[Opening Records supplied section]
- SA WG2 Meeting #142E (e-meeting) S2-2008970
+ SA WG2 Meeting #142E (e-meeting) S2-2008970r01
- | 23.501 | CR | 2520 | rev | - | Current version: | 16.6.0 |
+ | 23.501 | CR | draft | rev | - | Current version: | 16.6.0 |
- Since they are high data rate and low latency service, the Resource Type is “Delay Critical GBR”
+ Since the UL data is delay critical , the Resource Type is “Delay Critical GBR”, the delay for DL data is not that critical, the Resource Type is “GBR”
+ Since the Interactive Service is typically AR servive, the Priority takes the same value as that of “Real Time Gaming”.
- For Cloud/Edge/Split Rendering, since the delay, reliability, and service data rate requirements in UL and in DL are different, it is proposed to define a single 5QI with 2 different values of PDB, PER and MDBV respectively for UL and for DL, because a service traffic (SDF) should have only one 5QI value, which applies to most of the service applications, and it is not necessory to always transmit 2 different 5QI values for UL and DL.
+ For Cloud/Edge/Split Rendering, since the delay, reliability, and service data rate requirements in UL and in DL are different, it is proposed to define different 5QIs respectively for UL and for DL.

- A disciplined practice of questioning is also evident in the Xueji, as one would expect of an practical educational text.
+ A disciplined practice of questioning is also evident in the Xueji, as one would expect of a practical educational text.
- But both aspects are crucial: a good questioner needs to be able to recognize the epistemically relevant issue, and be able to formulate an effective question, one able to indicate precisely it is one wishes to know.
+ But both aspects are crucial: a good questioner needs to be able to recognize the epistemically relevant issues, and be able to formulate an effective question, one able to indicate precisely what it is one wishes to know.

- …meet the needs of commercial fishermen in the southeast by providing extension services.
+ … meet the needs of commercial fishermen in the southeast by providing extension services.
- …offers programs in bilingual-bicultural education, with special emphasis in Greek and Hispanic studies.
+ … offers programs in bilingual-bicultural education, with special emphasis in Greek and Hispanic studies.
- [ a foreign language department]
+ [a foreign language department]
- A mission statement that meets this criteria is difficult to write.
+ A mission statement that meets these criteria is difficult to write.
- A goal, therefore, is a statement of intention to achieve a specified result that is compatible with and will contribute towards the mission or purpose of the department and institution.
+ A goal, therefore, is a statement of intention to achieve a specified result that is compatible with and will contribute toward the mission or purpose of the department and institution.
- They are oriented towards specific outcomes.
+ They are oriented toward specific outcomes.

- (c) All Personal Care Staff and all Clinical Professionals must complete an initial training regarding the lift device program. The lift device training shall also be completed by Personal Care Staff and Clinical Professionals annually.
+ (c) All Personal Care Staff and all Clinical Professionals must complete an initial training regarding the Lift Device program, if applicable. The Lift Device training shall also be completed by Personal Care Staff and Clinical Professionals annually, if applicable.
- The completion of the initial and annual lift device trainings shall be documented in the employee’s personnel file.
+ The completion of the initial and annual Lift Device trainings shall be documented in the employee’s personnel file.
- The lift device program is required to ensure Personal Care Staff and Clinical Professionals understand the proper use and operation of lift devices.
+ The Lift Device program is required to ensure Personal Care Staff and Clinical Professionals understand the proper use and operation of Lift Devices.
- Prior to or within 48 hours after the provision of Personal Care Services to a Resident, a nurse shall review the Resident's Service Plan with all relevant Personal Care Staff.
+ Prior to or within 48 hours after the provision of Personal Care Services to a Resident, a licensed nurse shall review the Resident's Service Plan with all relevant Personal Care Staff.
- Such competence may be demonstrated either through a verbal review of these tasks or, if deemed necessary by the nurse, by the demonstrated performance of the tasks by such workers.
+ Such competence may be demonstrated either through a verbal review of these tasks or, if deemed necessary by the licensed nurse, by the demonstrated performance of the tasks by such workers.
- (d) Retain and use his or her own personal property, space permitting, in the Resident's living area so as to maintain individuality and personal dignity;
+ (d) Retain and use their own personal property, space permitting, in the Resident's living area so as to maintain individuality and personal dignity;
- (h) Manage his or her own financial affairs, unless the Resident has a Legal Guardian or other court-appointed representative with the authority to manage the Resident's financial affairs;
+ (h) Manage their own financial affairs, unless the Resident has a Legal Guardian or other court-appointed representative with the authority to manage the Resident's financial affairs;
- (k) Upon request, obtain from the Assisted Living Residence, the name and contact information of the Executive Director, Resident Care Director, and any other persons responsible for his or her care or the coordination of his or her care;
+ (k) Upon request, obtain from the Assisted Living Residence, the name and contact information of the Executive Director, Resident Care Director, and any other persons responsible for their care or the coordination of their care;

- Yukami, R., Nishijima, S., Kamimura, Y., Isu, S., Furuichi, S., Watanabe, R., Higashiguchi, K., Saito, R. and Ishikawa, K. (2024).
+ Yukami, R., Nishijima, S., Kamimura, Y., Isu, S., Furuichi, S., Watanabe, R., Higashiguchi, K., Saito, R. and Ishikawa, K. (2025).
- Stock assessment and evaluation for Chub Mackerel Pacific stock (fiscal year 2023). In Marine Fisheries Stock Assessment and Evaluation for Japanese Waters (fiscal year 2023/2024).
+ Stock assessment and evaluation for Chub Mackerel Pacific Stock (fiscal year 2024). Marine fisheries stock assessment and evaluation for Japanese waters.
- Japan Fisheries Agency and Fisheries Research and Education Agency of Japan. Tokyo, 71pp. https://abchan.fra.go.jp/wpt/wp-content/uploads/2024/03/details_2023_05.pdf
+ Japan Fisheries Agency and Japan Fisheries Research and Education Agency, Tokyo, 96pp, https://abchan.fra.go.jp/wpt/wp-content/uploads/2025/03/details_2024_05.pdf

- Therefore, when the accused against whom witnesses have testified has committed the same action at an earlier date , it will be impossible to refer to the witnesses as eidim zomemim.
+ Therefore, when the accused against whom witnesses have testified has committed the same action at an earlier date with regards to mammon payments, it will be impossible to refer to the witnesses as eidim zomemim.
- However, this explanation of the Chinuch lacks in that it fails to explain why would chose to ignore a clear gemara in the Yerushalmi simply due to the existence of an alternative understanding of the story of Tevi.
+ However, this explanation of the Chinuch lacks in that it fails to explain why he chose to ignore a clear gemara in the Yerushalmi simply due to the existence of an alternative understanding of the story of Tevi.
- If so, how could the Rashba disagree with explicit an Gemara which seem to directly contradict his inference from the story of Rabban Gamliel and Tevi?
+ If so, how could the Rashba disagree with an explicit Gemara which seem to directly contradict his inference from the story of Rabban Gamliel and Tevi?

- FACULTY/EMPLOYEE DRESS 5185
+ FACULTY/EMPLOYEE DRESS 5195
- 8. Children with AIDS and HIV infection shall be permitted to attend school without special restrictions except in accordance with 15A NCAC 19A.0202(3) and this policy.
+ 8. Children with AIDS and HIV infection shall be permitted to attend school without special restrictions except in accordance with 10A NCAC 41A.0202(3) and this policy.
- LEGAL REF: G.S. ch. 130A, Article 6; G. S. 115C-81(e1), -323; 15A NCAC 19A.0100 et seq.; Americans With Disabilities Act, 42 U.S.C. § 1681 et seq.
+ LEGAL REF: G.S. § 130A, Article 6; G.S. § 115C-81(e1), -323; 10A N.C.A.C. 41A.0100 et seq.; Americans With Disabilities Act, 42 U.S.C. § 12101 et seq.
[Closing Records supplied section]
_What the task requires_
Each line of the data above needs to be returned exactly.

_Answer area_
- SA WG2 Meeting #142E (e-meeting) S2-2008970
+ SA WG2 Meeting #142E (e-meeting) S2-2008970r01
- | 23.501 | CR | 2520 | rev | - | Current version: | 16.6.0 |
+ | 23.501 | CR | draft | rev | - | Current version: | 16.6.0 |
- Since they are high data rate and low latency service, the Resource Type is “Delay Critical GBR”
+ Since the UL data is delay critical , the Resource Type is “Delay Critical GBR”, the delay for DL data is not that critical, the Resource Type is “GBR”
+ Since the Interactive Service is typically AR servive, the Priority takes the same value as that of “Real Time Gaming”.
- For Cloud/Edge/Split Rendering, since the delay, reliability, and service data rate requirements in UL and in DL are different, it is proposed to define a single 5QI with 2 different values of PDB, PER and MDBV respectively for UL and for DL, because a service traffic (SDF) should have only one 5QI value, which applies to most of the service applications, and it is not necessory to always transmit 2 different 5QI values for UL and DL.
+ For Cloud/Edge/Split Rendering, since the delay, reliability, and service data rate requirements in UL and in DL are different, it is proposed to define different 5QIs respectively for UL and for DL.

- A disciplined practice of questioning is also evident in the Xueji, as one would expect of an practical educational text.
+ A disciplined practice of questioning is also evident in the Xueji, as one would expect of a practical educational text.
- But both aspects are crucial: a good questioner needs to be able to recognize the epistemically relevant issue, and be able to formulate an effective question, one able to indicate precisely it is one wishes to know.
+ But both aspects are crucial: a good questioner needs to be able to recognize the epistemically relevant issues, and be able to formulate an effective question, one able to indicate precisely what it is one wishes to know.

- …meet the needs of commercial fishermen in the southeast by providing extension services.
+ … meet the needs of commercial fishermen in the southeast by providing extension services.
- …offers programs in bilingual-bicultural education, with special emphasis in Greek and Hispanic studies.
+ … offers programs in bilingual-bicultural education, with special emphasis in Greek and Hispanic studies.
- [ a foreign language department]
+ [a foreign language department]
- A mission statement that meets this criteria is difficult to write.
+ A mission statement that meets these criteria is difficult to write.
- A goal, therefore, is a statement of intention to achieve a specified result that is compatible with and will contribute towards the mission or purpose of the department and institution.
+ A goal, therefore, is a statement of intention to achieve a specified result that is compatible with and will contribute toward the mission or purpose of the department and institution.
- They are oriented towards specific outcomes.
+ They are oriented toward specific outcomes.

- (c) All Personal Care Staff and all Clinical Professionals must complete an initial training regarding the lift device program. The lift device training shall also be completed by Personal Care Staff and Clinical Professionals annually.
+ (c) All Personal Care Staff and all Clinical Professionals must complete an initial training regarding the Lift Device program, if applicable. The Lift Device training shall also be completed by Personal Care Staff and Clinical Professionals annually, if applicable.
- The completion of the initial and annual lift device trainings shall be documented in the employee’s personnel file.
+ The completion of the initial and annual Lift Device trainings shall be documented in the employee’s personnel file.
- The lift device program is required to ensure Personal Care Staff and Clinical Professionals understand the proper use and operation of lift devices.
+ The Lift Device program is required to ensure Personal Care Staff and Clinical Professionals understand the proper use and operation of Lift Devices.
- Prior to or within 48 hours after the provision of Personal Care Services to a Resident, a nurse shall review the Resident's Service Plan with all relevant Personal Care Staff.
+ Prior to or within 48 hours after the provision of Personal Care Services to a Resident, a licensed nurse shall review the Resident's Service Plan with all relevant Personal Care Staff.
- Such competence may be demonstrated either through a verbal review of these tasks or, if deemed necessary by the nurse, by the demonstrated performance of the tasks by such workers.
+ Such competence may be demonstrated either through a verbal review of these tasks or, if deemed necessary by the licensed nurse, by the demonstrated performance of the tasks by such workers.
- (d) Retain and use his or her own personal property, space permitting, in the Resident's living area so as to maintain individuality and personal dignity;
+ (d) Retain and use their own personal property, space permitting, in the Resident's living area so as to maintain individuality and personal dignity;
- (h) Manage his or her own financial affairs, unless the Resident has a Legal Guardian or other court-appointed representative with the authority to manage the Resident's financial affairs;
+ (h) Manage their own financial affairs, unless the Resident has a Legal Guardian or other court-appointed representative with the authority to manage the Resident's financial affairs;
- (k) Upon request, obtain from the Assisted Living Residence, the name and contact information of the Executive Director, Resident Care Director, and any other persons responsible for his or her care or the coordination of his or her care;
+ (k) Upon request, obtain from the Assisted Living Residence, the name and contact information of the Executive Director, Resident Care Director, and any other persons responsible for their care or the coordination of their care;

- Yukami, R., Nishijima, S., Kamimura, Y., Isu, S., Furuichi, S., Watanabe, R., Higashiguchi, K., Saito, R. and Ishikawa, K. (2024).
+ Yukami, R., Nishijima, S., Kamimura, Y., Isu, S., Furuichi, S., Watanabe, R., Higashiguchi, K., Saito, R. and Ishikawa, K. (2025).
- Stock assessment and evaluation for Chub Mackerel Pacific stock (fiscal year 2023). In Marine Fisheries Stock Assessment and Evaluation for Japanese Waters (fiscal year 2023/2024).
+ Stock assessment and evaluation for Chub Mackerel Pacific Stock (fiscal year 2024). Marine fisheries stock assessment and evaluation for Japanese waters.
- Japan Fisheries Agency and Fisheries Research and Education Agency of Japan. Tokyo, 71pp. https://abchan.fra.go.jp/wpt/wp-content/uploads/2024/03/details_2023_05.pdf
+ Japan Fisheries Agency and Japan Fisheries Research and Education Agency, Tokyo, 96pp, https://abchan.fra.go.jp/wpt/wp-content/uploads/2025/03/details_2024_05.pdf

- Therefore, when the accused against whom witnesses have testified has committed the same action at an earlier date , it will be impossible to refer to the witnesses as eidim zomemim.
+ Therefore, when the accused against whom witnesses have testified has committed the same action at an earlier date with regards to mammon payments, it will be impossible to refer to the witnesses as eidim zomemim.
- However, this explanation of the Chinuch lacks in that it fails to explain why would chose to ignore a clear gemara in the Yerushalmi simply due to the existence of an alternative understanding of the story of Tevi.
+ However, this explanation of the Chinuch lacks in that it fails to explain why he chose to ignore a clear gemara in the Yerushalmi simply due to the existence of an alternative understanding of the story of Tevi.
- If so, how could the Rashba disagree with explicit an Gemara which seem to directly contradict his inference from the story of Rabban Gamliel and Tevi?
+ If so, how could the Rashba disagree with an explicit Gemara which seem to directly contradict his inference from the story of Rabban Gamliel and Tevi?

- FACULTY/EMPLOYEE DRESS 5185
+ FACULTY/EMPLOYEE DRESS 5195
- 8. Children with AIDS and HIV infection shall be permitted to attend school without special restrictions except in accordance with 15A NCAC 19A.0202(3) and this policy.
+ 8. Children with AIDS and HIV infection shall be permitted to attend school without special restrictions except in accordance with 10A NCAC 41A.0202(3) and this policy.
- LEGAL REF: G.S. ch. 130A, Article 6; G. S. 115C-81(e1), -323; 15A NCAC 19A.0100 et seq.; Americans With Disabilities Act, 42 U.S.C. § 1681 et seq.
+ LEGAL REF: G.S. § 130A, Article 6; G.S. § 115C-81(e1), -323; 10A N.C.A.C. 41A.0100 et seq.; Americans With Disabilities Act, 42 U.S.C. § 12101 et seq.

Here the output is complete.